__Problem to work on__. Within the entries below, output exactly the lines between the line containing "(125, 566) none" and the line containing "[312,175,353,185] 91.54% ->", inclusive, and omit any picture.

__Excerpted data__.
= = = =
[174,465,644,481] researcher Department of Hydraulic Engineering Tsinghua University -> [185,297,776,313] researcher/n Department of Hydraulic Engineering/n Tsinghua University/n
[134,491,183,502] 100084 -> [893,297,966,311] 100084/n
= = = =
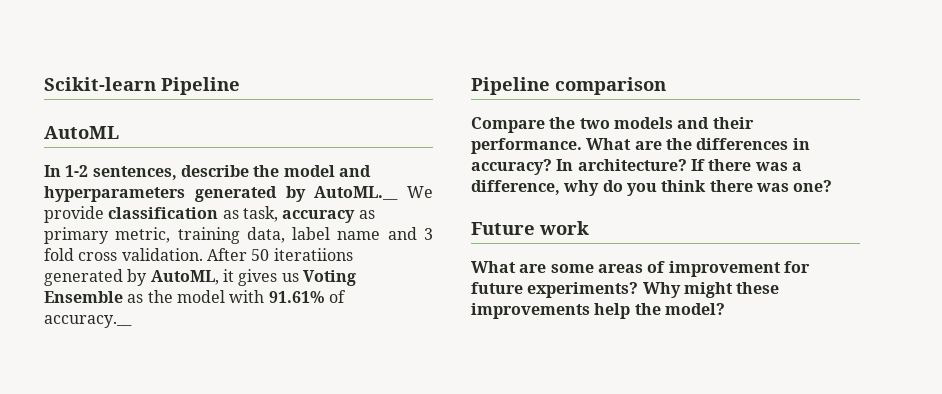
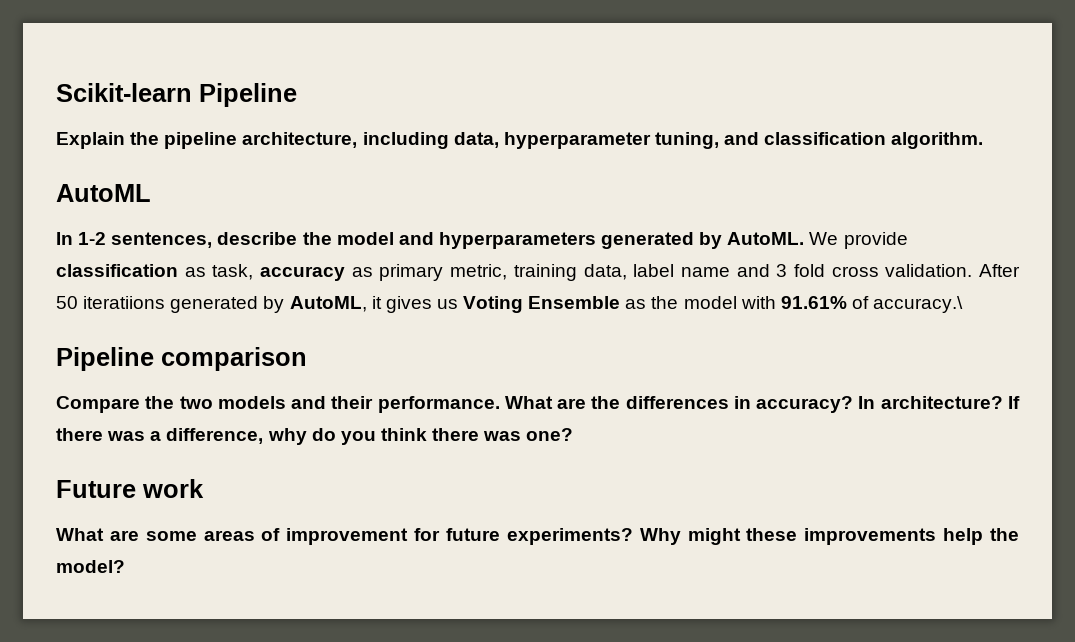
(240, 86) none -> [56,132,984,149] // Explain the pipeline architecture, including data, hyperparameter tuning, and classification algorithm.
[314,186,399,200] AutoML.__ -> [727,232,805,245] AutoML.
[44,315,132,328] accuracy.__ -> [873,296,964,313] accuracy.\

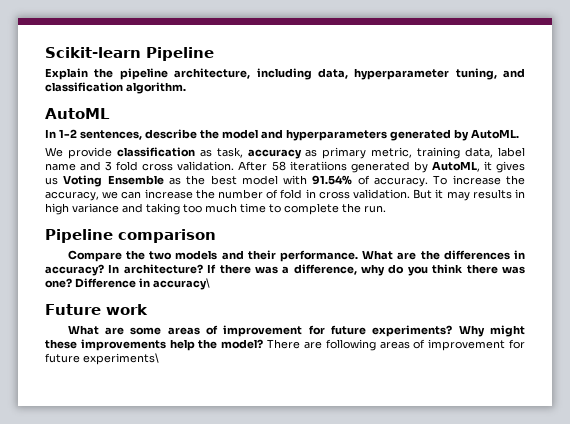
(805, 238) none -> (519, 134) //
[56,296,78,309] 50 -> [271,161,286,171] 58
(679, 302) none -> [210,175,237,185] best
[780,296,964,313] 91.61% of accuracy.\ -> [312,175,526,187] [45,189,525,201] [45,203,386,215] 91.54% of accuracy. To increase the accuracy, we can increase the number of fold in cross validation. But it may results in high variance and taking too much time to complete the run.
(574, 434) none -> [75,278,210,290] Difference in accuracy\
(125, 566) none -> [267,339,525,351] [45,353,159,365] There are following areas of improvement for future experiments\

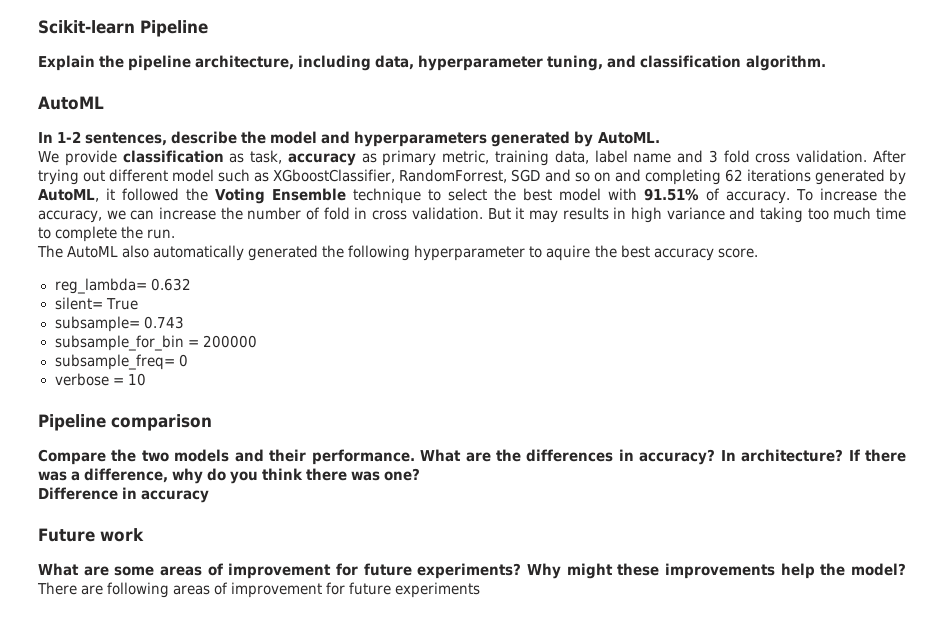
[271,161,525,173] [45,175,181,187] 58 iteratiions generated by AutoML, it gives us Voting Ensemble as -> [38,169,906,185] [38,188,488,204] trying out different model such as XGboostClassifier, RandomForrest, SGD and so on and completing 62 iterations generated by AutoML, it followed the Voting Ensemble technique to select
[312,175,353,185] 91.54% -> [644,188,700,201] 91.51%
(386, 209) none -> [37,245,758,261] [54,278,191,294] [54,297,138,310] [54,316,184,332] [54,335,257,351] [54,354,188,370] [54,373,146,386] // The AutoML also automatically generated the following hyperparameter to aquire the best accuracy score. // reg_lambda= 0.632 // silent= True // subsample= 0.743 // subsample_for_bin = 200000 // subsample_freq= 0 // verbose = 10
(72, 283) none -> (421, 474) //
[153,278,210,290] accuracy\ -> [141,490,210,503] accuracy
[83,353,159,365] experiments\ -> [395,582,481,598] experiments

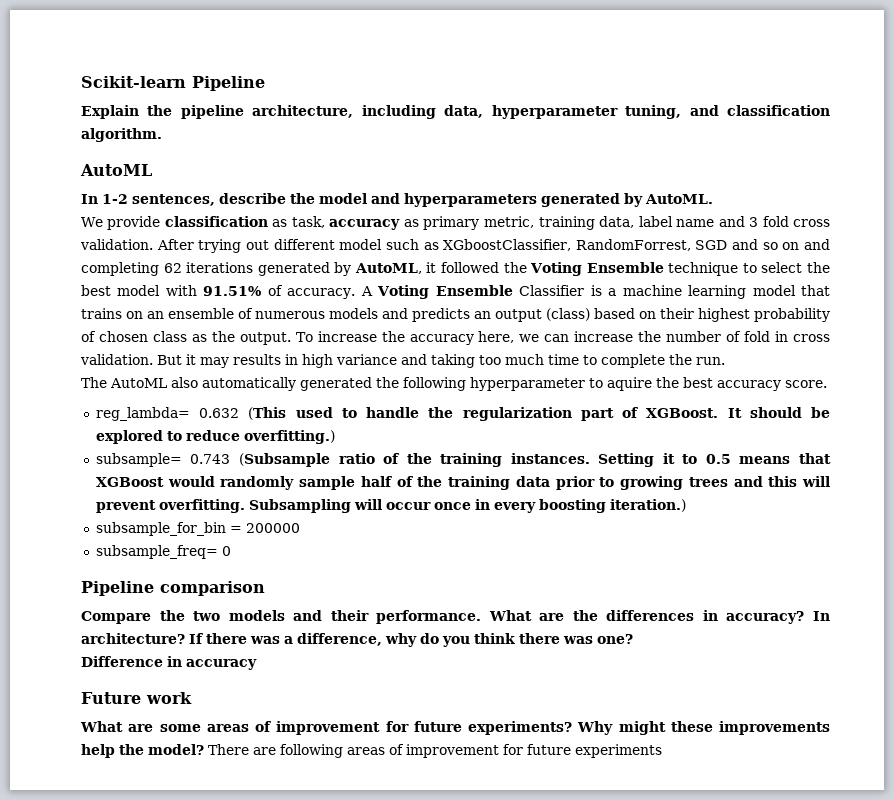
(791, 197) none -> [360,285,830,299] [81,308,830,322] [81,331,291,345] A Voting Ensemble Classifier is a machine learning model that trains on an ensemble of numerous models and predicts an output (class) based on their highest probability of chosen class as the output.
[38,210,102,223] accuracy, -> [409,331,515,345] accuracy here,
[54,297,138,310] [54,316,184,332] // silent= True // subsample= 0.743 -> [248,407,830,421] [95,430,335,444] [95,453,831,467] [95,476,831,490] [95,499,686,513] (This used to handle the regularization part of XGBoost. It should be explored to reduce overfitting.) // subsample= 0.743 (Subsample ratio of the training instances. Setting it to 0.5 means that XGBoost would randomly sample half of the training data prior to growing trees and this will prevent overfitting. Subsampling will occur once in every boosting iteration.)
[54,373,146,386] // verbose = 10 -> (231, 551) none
= = = =
__Answer for the task__.
(125, 566) none -> [267,339,525,351] [45,353,159,365] There are following areas of improvement for future experiments\

[271,161,525,173] [45,175,181,187] 58 iteratiions generated by AutoML, it gives us Voting Ensemble as -> [38,169,906,185] [38,188,488,204] trying out different model such as XGboostClassifier, RandomForrest, SGD and so on and completing 62 iterations generated by AutoML, it followed the Voting Ensemble technique to select
[312,175,353,185] 91.54% -> [644,188,700,201] 91.51%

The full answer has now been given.